*Data to use:*
___

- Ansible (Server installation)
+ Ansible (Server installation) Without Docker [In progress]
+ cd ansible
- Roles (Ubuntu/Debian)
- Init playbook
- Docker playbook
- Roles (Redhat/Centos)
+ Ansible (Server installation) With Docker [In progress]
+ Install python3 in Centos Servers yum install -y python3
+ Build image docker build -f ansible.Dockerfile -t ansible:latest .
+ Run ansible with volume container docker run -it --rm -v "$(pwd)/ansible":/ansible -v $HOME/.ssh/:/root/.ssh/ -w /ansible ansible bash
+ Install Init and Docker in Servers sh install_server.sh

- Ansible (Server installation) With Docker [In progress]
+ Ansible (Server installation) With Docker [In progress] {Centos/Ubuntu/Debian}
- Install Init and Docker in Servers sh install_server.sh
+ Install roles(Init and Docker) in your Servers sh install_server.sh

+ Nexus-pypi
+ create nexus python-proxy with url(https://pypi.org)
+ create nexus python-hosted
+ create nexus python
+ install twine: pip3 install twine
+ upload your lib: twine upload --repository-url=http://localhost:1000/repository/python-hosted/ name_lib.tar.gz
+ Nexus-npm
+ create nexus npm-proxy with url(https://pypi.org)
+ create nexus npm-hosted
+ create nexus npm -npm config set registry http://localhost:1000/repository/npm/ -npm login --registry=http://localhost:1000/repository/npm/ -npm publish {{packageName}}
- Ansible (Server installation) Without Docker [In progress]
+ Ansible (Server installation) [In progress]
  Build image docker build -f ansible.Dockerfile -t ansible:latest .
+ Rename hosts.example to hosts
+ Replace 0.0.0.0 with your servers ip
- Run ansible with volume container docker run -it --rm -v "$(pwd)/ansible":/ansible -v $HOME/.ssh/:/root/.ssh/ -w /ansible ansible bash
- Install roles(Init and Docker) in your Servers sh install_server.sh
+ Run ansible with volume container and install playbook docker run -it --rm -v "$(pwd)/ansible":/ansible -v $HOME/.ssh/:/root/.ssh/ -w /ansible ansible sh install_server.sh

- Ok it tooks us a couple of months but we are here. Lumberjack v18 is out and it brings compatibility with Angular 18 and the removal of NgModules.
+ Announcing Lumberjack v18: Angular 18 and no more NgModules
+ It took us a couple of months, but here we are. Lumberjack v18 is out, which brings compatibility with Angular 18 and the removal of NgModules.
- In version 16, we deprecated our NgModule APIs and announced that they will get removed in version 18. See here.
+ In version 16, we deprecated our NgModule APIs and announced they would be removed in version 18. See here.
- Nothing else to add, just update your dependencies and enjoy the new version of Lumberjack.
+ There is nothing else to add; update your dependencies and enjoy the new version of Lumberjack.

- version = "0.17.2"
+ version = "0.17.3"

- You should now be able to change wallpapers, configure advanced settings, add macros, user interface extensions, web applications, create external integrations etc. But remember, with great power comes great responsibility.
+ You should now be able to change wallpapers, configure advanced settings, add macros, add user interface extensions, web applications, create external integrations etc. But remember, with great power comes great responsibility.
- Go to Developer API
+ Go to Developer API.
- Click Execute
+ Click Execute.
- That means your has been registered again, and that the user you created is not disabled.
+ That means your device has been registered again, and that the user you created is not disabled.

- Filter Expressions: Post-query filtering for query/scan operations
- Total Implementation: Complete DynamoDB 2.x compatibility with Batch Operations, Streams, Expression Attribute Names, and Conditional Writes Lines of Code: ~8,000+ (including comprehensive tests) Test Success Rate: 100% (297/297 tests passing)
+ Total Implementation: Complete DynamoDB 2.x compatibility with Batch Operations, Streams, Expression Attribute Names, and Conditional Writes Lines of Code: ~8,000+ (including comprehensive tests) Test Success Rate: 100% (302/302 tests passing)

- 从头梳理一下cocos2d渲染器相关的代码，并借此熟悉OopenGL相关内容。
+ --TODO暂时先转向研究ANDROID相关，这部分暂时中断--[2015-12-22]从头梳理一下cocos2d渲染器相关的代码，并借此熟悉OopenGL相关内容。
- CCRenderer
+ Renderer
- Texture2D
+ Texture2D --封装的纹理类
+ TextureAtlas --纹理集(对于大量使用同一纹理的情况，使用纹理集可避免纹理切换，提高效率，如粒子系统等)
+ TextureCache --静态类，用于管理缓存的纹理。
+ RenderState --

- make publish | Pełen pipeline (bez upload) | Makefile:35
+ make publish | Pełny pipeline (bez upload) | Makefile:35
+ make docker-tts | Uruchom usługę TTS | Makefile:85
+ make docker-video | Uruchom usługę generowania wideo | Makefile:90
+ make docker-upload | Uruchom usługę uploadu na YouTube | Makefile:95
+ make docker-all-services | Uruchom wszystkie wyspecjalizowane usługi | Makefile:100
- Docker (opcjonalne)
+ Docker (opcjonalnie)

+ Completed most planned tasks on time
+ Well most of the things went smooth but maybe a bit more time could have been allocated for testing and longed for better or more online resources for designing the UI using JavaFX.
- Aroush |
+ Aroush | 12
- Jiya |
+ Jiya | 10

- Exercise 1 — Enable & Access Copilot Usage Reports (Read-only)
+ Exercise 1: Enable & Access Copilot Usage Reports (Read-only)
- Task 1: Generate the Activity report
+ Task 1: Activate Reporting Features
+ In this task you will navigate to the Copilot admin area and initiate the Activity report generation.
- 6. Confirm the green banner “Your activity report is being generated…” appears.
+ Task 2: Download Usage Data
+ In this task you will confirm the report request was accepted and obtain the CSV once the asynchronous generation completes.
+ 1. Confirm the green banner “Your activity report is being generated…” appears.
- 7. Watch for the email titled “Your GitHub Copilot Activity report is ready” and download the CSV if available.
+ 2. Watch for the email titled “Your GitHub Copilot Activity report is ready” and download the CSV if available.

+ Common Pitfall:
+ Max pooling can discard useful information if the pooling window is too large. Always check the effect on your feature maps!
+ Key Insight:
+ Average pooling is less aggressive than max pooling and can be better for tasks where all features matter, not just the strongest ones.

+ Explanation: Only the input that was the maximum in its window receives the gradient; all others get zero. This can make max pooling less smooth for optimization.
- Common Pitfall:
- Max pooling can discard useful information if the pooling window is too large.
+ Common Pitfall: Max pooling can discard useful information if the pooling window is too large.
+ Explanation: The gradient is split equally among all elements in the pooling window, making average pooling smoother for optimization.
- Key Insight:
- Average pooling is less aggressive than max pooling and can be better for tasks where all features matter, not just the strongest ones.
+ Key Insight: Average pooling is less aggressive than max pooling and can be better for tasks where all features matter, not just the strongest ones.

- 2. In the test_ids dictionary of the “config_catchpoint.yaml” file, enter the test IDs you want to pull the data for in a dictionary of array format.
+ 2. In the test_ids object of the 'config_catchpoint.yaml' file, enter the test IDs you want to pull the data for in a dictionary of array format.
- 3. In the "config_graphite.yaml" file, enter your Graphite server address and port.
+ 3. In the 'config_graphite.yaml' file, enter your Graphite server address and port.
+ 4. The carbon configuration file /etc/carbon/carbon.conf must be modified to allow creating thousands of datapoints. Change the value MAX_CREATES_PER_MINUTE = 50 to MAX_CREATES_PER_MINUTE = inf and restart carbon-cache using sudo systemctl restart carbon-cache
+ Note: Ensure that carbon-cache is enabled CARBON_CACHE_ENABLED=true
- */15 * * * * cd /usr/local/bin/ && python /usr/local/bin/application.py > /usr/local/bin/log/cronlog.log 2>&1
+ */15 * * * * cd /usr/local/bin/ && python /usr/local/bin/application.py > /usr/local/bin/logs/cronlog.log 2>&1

___

*What you will do:*
Copy out, from the data above, each line where the string "pooling" is present.

*Solution for this problem:*
+ Max pooling can discard useful information if the pooling window is too large. Always check the effect on your feature maps!
+ Average pooling is less aggressive than max pooling and can be better for tasks where all features matter, not just the strongest ones.
+ Explanation: Only the input that was the maximum in its window receives the gradient; all others get zero. This can make max pooling less smooth for optimization.
- Max pooling can discard useful information if the pooling window is too large.
+ Common Pitfall: Max pooling can discard useful information if the pooling window is too large.
+ Explanation: The gradient is split equally among all elements in the pooling window, making average pooling smoother for optimization.
- Average pooling is less aggressive than max pooling and can be better for tasks where all features matter, not just the strongest ones.
+ Key Insight: Average pooling is less aggressive than max pooling and can be better for tasks where all features matter, not just the strongest ones.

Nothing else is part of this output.